For the next year, I’m going to do something I’ve never done in full, though I’m pretty certain I’ve read all the book at some point or another through my collective studies over the years. I’m going to deliberately read the entire Bible and take every question I have, big or small, to God. And, in typical me fashion, some of them I will bring to you. I’m going to study everything I can get my hands on in relation to the Word that I’ve held as my claim of faith for the bulk of my lifetime, and I’m going to invite you, the reader, along for the process.
I’m doing this for many reasons, but the primary one that I’ve bumped into ever since conceiving the idea several days ago is that I believe, personally, in the exponential power of living a transparent life. There is something inside of me that tells me from time to time that, in our shared human experiences, we have the ability to learn through community and we grow bolder in seeking our answers when we see others doing the same.
So I want you guys to be my community through this experience. Perhaps we’ll even learn something together along the way. At the very least, you’ll get an insight into my craziness, and you’ll have something to warn the others about when I come around.
I’m really scared of this experience, to be honest. I’m afraid of challenging God for a lot of reasons, but there are three primary ones that scare me the most:
- If He’s up there, what does God think about the whole thing? Who am I to challenge Him?
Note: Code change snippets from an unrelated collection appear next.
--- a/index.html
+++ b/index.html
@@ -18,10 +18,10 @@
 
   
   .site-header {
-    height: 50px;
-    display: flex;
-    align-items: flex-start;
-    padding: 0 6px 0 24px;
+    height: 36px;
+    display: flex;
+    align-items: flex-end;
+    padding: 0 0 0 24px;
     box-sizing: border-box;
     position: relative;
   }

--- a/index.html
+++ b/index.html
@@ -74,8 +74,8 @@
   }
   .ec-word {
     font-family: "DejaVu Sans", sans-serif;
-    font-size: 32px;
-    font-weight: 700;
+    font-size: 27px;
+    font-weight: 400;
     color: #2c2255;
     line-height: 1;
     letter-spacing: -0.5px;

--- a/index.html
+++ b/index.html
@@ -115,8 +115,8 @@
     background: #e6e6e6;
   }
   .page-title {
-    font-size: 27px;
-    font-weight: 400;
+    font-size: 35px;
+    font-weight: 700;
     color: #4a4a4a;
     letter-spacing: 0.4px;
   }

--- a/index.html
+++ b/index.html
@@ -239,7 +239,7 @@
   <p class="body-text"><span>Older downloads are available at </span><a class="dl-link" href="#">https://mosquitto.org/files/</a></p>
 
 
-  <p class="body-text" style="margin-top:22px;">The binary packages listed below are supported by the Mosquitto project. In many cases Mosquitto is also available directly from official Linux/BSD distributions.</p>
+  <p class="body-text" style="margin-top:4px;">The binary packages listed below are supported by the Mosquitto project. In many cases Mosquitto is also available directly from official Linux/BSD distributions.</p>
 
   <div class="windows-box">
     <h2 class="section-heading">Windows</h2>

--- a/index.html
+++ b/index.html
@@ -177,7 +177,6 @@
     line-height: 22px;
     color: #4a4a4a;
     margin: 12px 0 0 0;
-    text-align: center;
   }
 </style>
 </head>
- What if I come out of the other end of this experience as a non-believer? Granted, I don’t think I will, as I’ve believed in God from the Christian perspective for my entire life. I’m pretty certain it’s not exactly an easy thing for Christians to wake up one day in their thirties and think to themselves, “You know, I don’t believe Jesus was the divine son of God. What’s for breakfast?”
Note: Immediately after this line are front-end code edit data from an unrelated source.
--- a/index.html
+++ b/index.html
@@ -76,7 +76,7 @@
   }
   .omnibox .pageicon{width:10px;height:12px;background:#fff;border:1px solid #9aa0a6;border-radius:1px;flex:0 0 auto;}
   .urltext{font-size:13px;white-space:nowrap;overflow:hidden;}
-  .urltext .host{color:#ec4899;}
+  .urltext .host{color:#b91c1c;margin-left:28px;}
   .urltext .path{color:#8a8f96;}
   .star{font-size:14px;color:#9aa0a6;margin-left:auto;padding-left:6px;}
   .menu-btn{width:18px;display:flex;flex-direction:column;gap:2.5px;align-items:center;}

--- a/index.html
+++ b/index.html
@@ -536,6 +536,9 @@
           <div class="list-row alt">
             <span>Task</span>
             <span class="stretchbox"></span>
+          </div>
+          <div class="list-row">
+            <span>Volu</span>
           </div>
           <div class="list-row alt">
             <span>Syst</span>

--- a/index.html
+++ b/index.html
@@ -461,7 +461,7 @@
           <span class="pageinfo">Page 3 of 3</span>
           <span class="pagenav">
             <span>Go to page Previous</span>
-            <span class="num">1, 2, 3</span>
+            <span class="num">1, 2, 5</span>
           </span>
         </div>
- How will my closest friends and family members in the faith react to this entire project? Will they understand, or pass me off as a heathen? While this may read as silly to some, it’s a very real concern to me. I don’t want to lose those relationships, or even see them change, because my views of faith are different from those of others, regardless of where you stand on the spiritual side of things.
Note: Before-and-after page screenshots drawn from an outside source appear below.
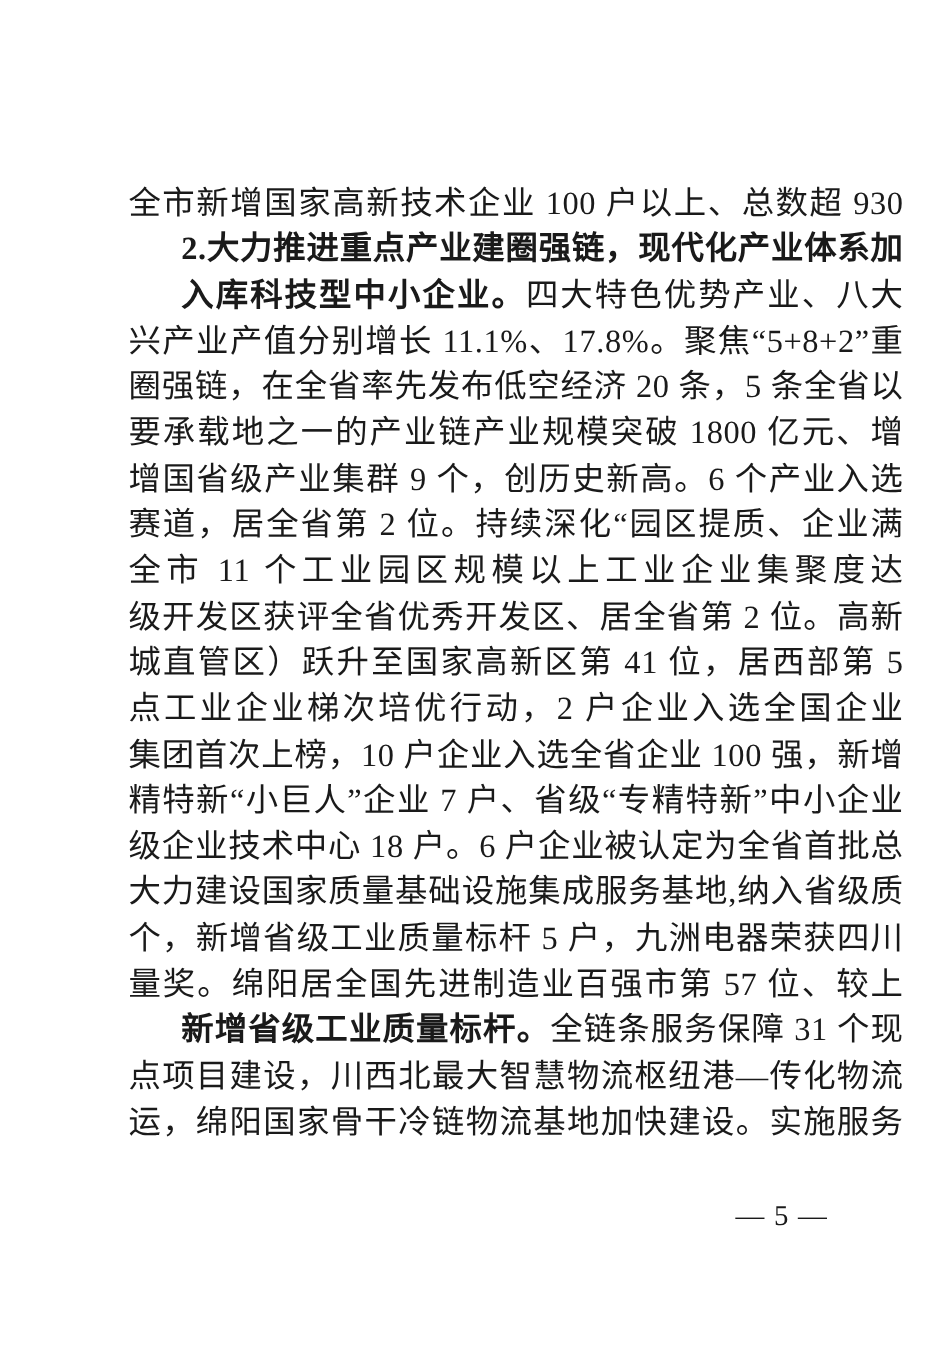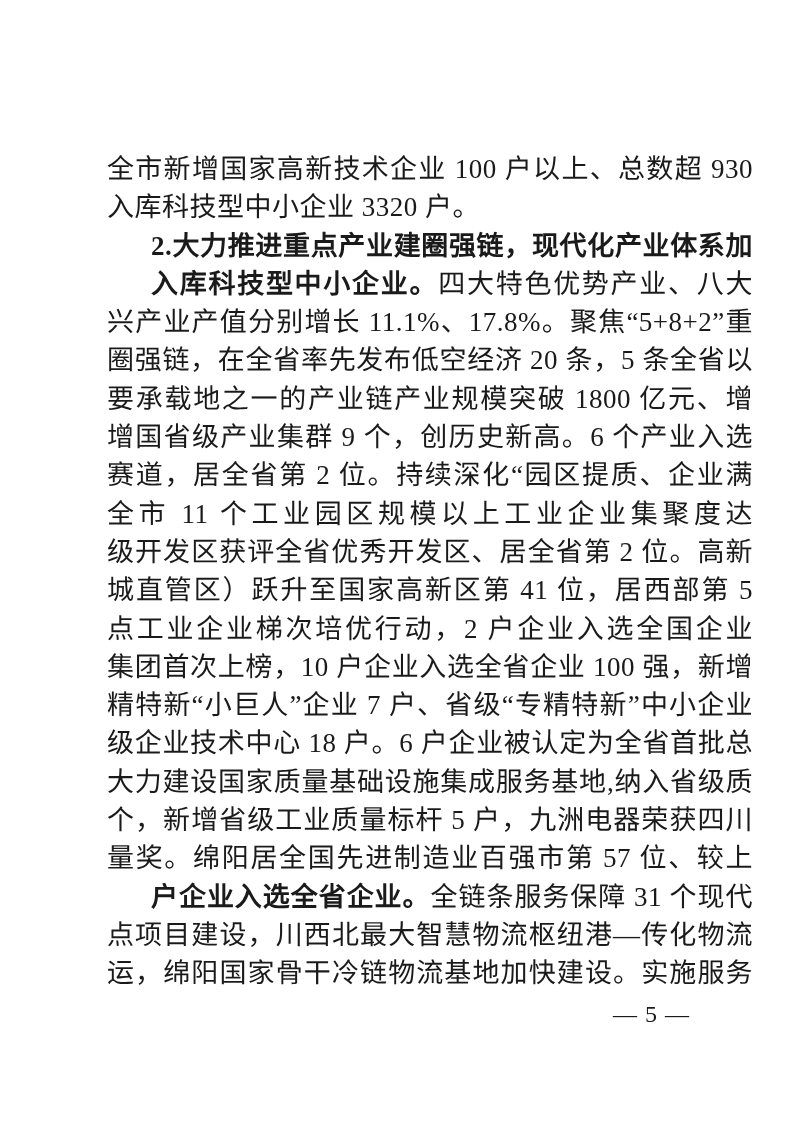--- a/index.html
+++ b/index.html
@@ -57,7 +57,6 @@
 <div class="page">
   <div class="doc-body" id="doc-body">
       <div class="line fill"><span class="seg">全市新增国家高新技术企业 100 户以上、总数超 930 户，评价</span></div>
-      <div class="line"><span class="seg">入库科技型中小企业 3320 户。</span></div>
       <div class="line indent"><span class="seg bold">2.大力推进重点产业建圈强链，现代化产业体系加速构建</span></div>
       <div class="line indent fill"><span class="seg bold">入库科技型中小企业。</span><span class="seg">四大特色优势产业、八大战略性新</span></div>
       <div class="line fill"><span class="seg">兴产业产值分别增长 11.1%、17.8%。聚焦“5+8+2”重点产业建</span></div>

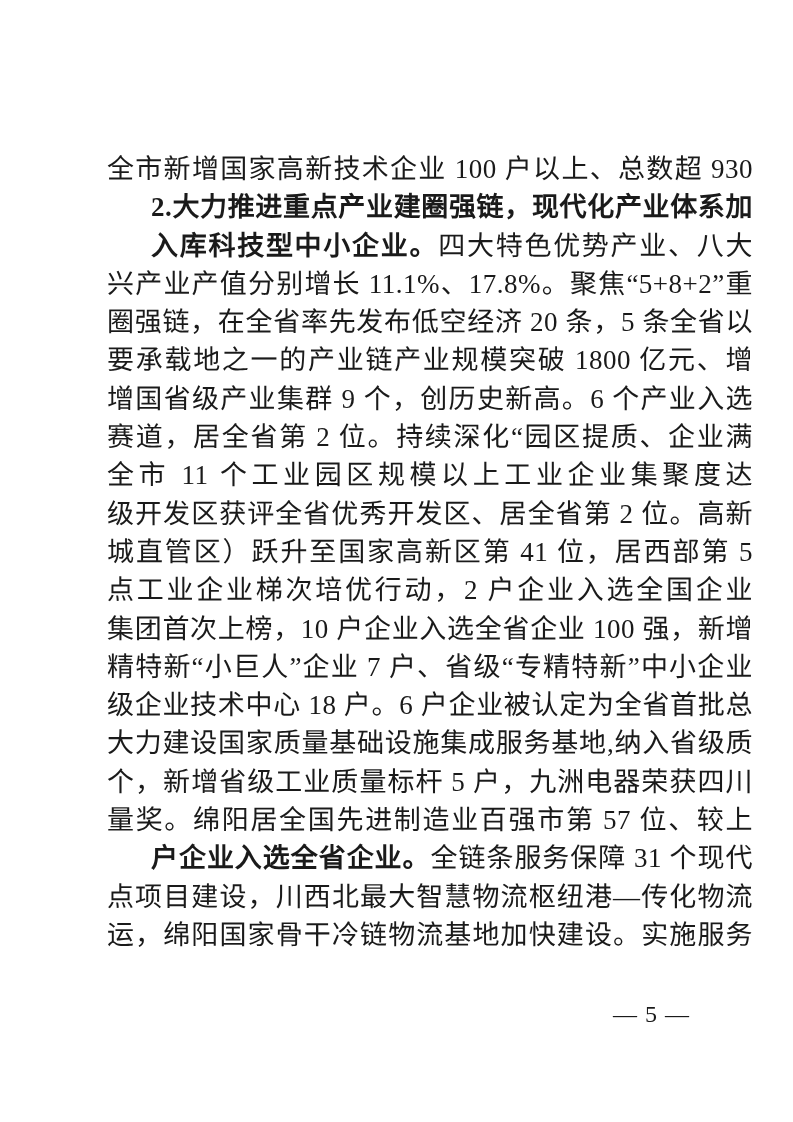--- a/index.html
+++ b/index.html
@@ -74,7 +74,7 @@
       <div class="line fill"><span class="seg">大力建设国家质量基础设施集成服务基地,纳入省级质量强链 2</span></div>
       <div class="line fill"><span class="seg">个，新增省级工业质量标杆 5 户，九洲电器荣获四川省天府质</span></div>
       <div class="line fill"><span class="seg">量奖。绵阳居全国先进制造业百强市第 57 位、较上年上升 9 位。</span></div>
-      <div class="line indent fill"><span class="seg bold">户企业入选全省企业。</span><span class="seg">全链条服务保障 31 个现代服务业重</span></div>
+      <div class="line indent fill"><span class="seg bold">新增省级工业质量标杆。</span><span class="seg">全链条服务保障 31 个现代服务业重</span></div>
       <div class="line fill"><span class="seg">点项目建设，川西北最大智慧物流枢纽港—传化物流港建成投</span></div>
       <div class="line fill"><span class="seg">运，绵阳国家骨干冷链物流基地加快建设。实施服务业主体聚</span></div>
     </div>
At the same time, I feel like this is something I should’ve done in my twenties, not my thirties, and that I’m behind in the game. Every man needs to look in the mirror sometimes and determine where he fully stands on things.
So, here I am. On Sunday, I’m going to open my Bible for the first time in some time – my favorite description of this moment is found in Don Miller’s Blue Like Jazz, where he describes periods of his life where he’d come across his Holy Book in odd locations, staring up at him “like a dead pet” – and I’m going to read the first couple chapters of Matthew and the first couple of Pslams. And then, at some point in the day, I’m going to attempt to display God’s love by not cursing motorists on 285 for failing to realize that Atlanta’s perimeter isn’t a training ground for NASCAR.
If I have any instant Paul-to-Damascus conversions, you have my word that I will report back immediately, especially if I’m blinded by the experience. [Seriously, if I'm blinded by this, you'll be the first to know. Maybe the second, depending on how quickly I can get to an individual who can honestly check both optometrist and minister off his resume.] Otherwise, I hope you enjoy this stuff over the next few weeks and months, and if you feel like reading along with me, you may find the guide that Katie and I are using to go through the Bible at OneYearBible.com.
I want you to feel free to take part in this experience if it doesn’t offend you too much from either end of the ledger, and don’t be afraid to hold me accountable regardless of where you stand. I want you to challenge me, even if I get cranky with the questions.
Lastly, I know some of you know my writing style by now. [Scroll up and start reading this post again if you don't.] I tend to be “verbose.” My hope is to break a lot of this stuff up with videos and quick-hit posts, and that my introductory piece truly is the longest that you’ll see over the course of the year…
That said, welcome to my world, or at least a small slice of it. I wish you all well, and look forward to hearing from you over the course of the year ahead.